[Taxacom] SINES, LINES and chromosomal rearrangements
Sergio Vargas
sevragorgia at gmail.com
Fri May 6 14:41:50 CDT 2011
Hi,
just a brief comment on compatibility.
Compatibility was originally proposed by Lequesne in Syst. Zool. 1969 (A
METHOD OF SELECTION OF CHARACTERS IN NUMERICAL TAXONOMY), later
developed by other authors, and finally quasi-destroyed by Felsenstein
in Syst. Zool. 1978 (CASES IN WHICH PARSIMONY OR COMPATIBILITY METHODS
WILL BE POSITIVELY MISLEADING). Some use the principle to find
generalized tracks in panbiogeography.
It is not exactly the same thing as finding a tree that maximizes
congruence because one only tries to find the maximum number of
compatible characters using a clique algorithm for this.

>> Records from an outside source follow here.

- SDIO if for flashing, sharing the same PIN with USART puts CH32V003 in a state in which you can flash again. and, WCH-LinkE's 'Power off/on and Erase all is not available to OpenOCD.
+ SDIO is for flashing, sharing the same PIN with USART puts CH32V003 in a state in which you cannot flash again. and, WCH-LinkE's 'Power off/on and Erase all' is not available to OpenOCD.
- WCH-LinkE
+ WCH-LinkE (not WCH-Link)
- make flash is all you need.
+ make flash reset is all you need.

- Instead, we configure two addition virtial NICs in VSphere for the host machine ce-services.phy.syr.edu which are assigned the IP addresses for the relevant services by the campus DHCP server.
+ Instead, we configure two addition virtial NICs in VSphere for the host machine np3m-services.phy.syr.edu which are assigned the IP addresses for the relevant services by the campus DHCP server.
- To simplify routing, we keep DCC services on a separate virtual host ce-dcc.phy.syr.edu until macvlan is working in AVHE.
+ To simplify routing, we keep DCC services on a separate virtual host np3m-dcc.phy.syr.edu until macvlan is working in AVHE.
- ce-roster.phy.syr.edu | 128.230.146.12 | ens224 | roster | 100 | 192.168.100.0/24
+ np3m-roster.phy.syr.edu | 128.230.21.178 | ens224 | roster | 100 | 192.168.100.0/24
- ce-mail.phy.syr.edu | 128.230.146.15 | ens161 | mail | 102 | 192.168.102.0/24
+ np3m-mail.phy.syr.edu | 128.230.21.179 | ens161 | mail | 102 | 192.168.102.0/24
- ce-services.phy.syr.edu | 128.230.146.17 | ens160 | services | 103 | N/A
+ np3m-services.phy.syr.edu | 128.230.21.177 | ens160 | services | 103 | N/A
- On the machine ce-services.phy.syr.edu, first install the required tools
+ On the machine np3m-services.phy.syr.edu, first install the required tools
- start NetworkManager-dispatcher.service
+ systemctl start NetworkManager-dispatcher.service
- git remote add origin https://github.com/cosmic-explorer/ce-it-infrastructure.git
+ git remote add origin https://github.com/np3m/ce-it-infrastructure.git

First a
compatibility matrix is calculated and this matrix (interpreted as a
graph) is use to find the largest clique of compatible characters. The
result is a set of fully compatible characters that imply a tree with
100% CI. The logic would be: maximize compatibility first and then
deduce the tree. If you don't use this, you search for the tree that
maximizes congruence of the entire matrix, i.e. including homoplasic
characters. During optimization solutions that minimize (globally) the
number of steps will be favored. If compatibility is used, homoplasic
characters are simply not used, even if they could potentially add
structure to the phylogenetic tree.
sergio
On 5/6/11 7:00 PM, taxacom-request at mailman.nhm.ku.edu wrote:
> Perhaps it's my ignorance, but picking the largest set of mutually
> congruent characters seems like it's effectively the same thing as a
> 'tree'. But then I admit my ignorance of the clique analysis algorithm
> and accept I could be wrong in that assertion.